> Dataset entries
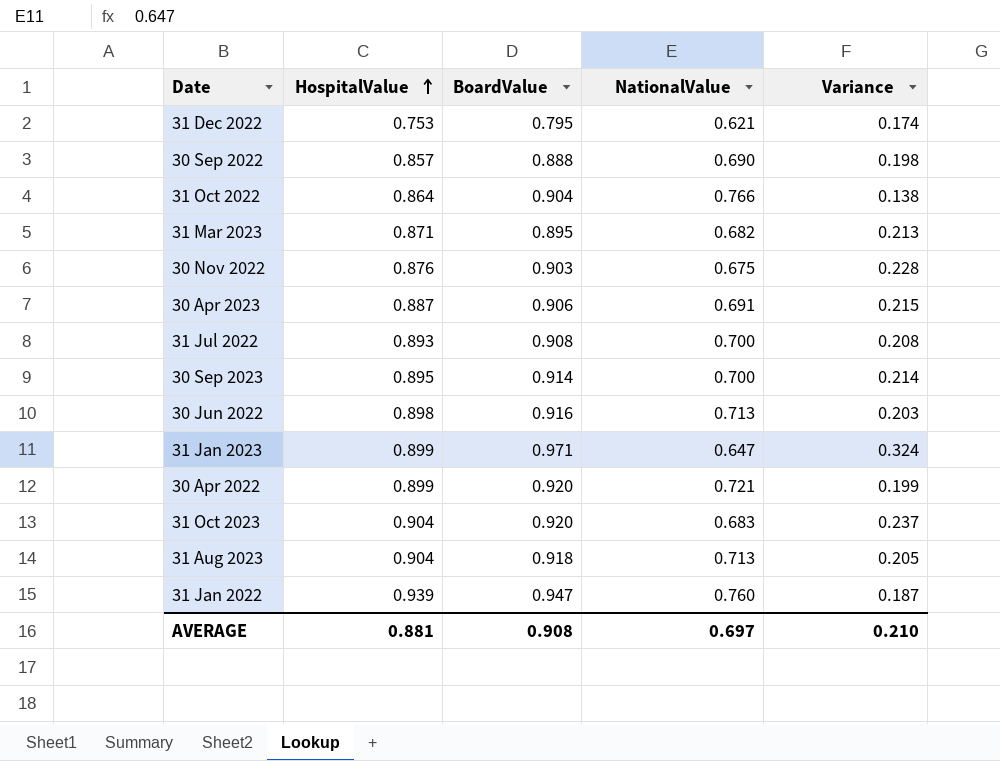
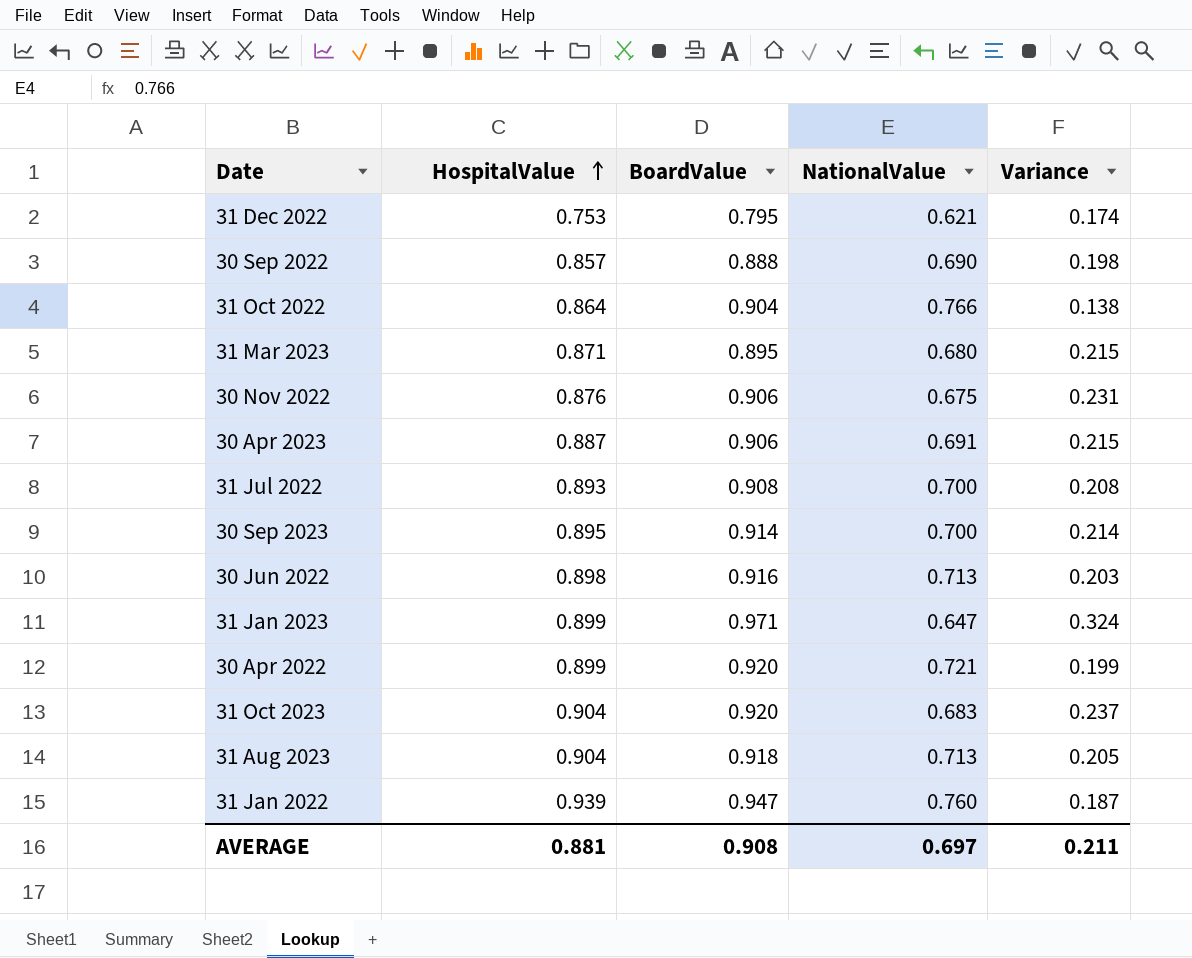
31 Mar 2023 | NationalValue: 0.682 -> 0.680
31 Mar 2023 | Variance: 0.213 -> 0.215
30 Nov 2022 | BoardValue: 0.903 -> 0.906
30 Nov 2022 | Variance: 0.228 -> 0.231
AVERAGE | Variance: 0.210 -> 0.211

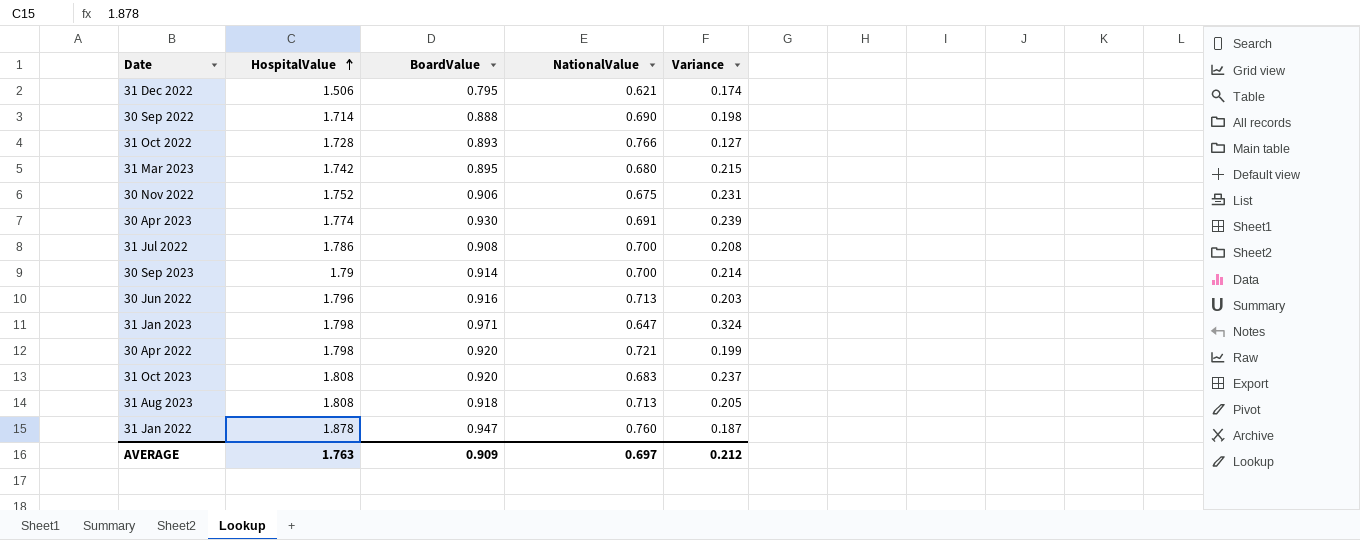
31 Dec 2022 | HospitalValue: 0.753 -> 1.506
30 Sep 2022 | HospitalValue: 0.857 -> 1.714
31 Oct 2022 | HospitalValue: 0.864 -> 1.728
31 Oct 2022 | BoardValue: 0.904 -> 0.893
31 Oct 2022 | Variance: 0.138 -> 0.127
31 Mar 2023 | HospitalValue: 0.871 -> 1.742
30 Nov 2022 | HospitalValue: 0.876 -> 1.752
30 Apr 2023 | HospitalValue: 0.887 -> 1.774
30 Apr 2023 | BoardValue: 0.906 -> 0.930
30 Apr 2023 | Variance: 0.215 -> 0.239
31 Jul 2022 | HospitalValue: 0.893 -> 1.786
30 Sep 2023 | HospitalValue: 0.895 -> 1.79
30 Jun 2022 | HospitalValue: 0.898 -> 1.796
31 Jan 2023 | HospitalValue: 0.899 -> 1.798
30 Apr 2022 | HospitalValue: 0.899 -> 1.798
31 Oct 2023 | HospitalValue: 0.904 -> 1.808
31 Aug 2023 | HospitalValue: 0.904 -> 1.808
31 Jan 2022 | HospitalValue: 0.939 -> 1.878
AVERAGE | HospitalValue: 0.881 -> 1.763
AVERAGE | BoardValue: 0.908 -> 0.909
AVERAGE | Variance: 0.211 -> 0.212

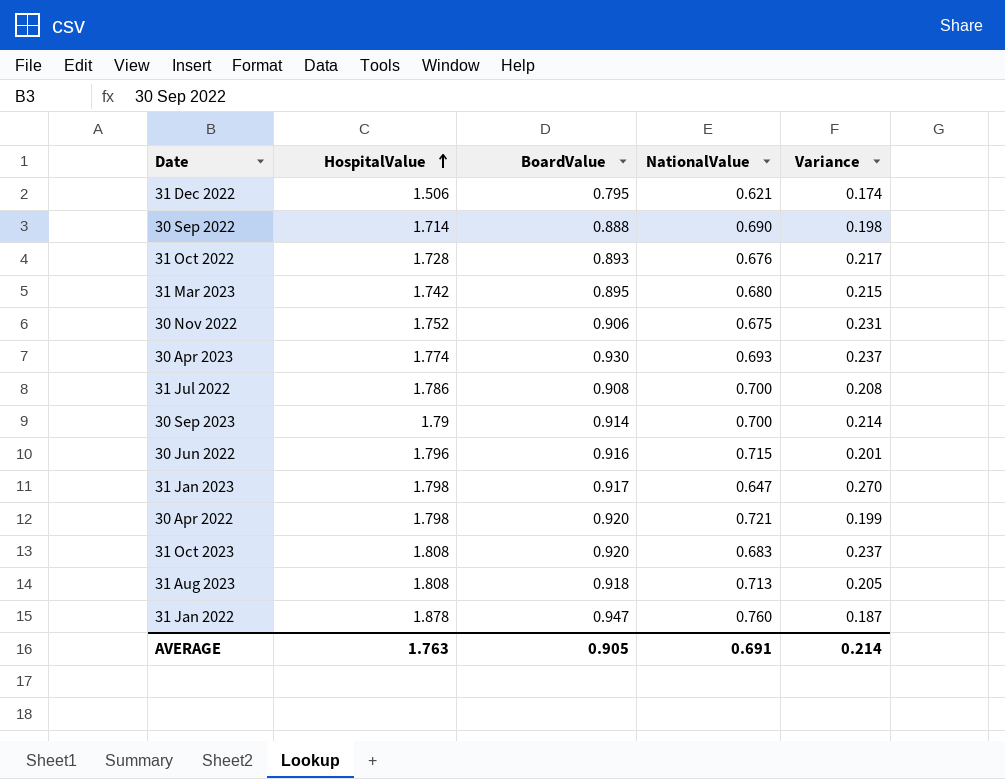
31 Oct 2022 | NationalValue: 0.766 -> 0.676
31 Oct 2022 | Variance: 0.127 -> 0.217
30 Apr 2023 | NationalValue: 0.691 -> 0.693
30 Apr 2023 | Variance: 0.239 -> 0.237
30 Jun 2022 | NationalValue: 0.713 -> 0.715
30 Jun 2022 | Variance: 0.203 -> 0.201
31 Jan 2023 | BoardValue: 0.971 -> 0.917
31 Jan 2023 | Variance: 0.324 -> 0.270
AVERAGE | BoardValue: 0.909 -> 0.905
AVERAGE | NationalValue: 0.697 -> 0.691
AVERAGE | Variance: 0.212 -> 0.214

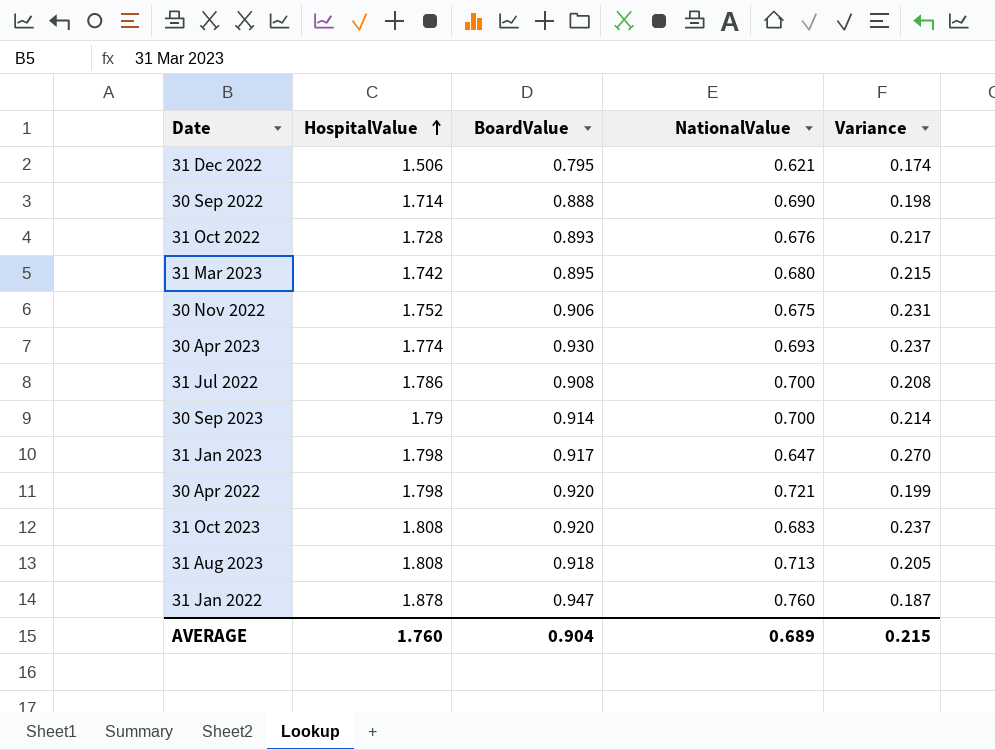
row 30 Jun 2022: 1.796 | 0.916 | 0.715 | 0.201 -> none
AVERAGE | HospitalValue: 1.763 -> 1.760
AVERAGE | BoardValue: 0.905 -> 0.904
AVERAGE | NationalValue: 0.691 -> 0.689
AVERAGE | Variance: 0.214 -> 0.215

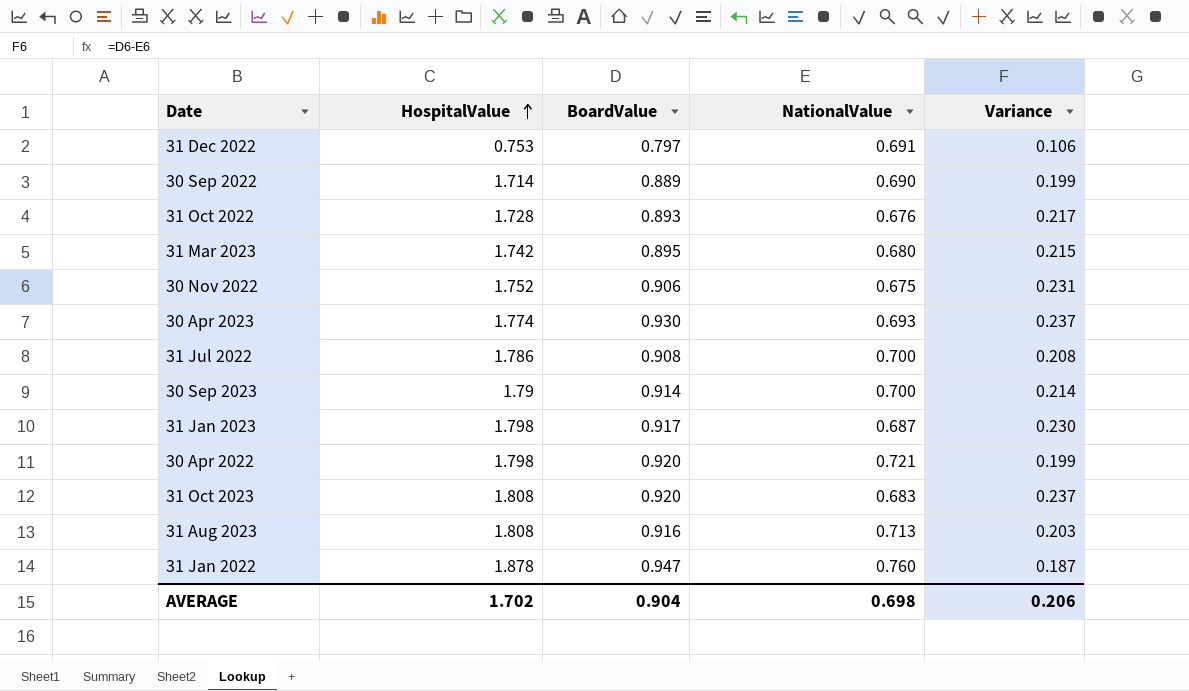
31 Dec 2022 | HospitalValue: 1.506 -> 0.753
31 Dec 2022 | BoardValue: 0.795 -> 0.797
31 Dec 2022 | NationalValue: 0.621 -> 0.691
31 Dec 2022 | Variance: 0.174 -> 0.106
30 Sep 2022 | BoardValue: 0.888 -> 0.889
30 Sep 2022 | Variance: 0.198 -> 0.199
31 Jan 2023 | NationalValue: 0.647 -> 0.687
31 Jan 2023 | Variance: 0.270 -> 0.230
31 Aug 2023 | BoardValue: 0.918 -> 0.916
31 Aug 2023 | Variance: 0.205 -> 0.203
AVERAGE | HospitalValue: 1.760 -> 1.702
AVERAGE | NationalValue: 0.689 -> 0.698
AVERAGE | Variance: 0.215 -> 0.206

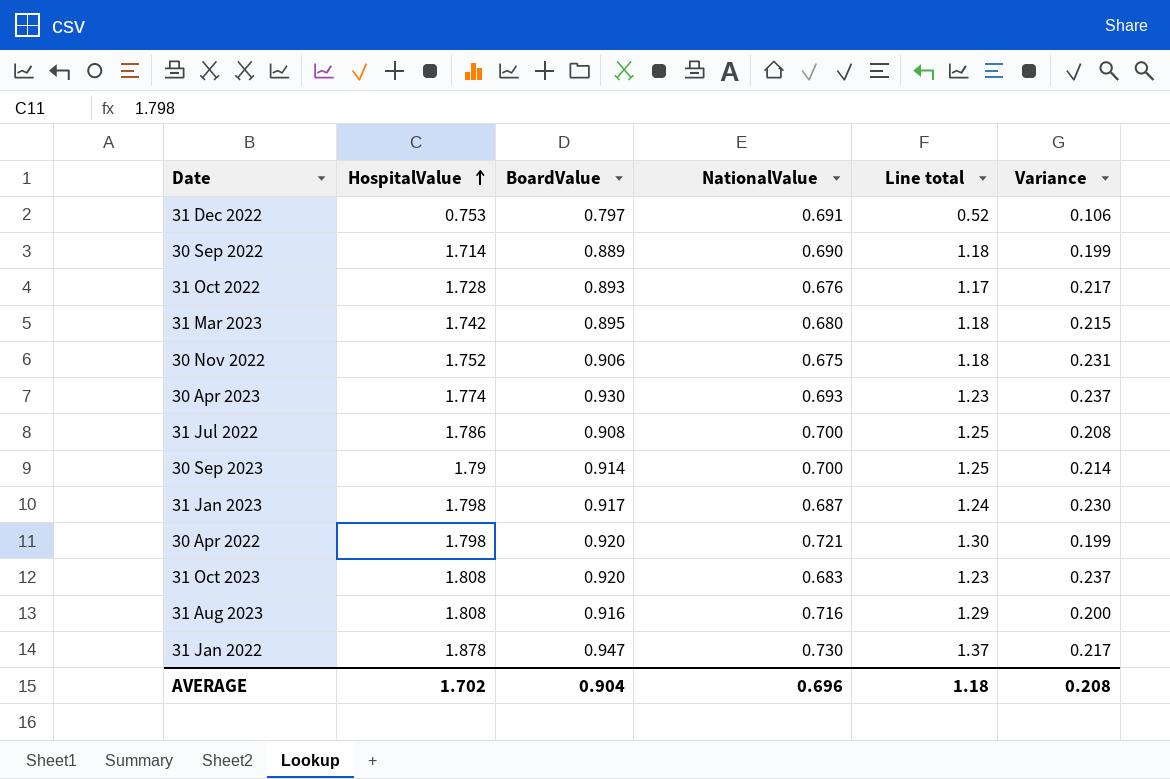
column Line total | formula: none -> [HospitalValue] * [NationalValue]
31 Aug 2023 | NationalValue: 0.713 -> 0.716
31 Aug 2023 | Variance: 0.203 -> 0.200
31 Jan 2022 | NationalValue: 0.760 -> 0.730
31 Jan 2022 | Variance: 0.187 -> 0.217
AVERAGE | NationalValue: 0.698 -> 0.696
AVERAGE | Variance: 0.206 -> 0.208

> What you need to do
Only lines with the word "none" are wanted, so copy each one from the records.

> Problem solution
row 30 Jun 2022: 1.796 | 0.916 | 0.715 | 0.201 -> none
column Line total | formula: none -> [HospitalValue] * [NationalValue]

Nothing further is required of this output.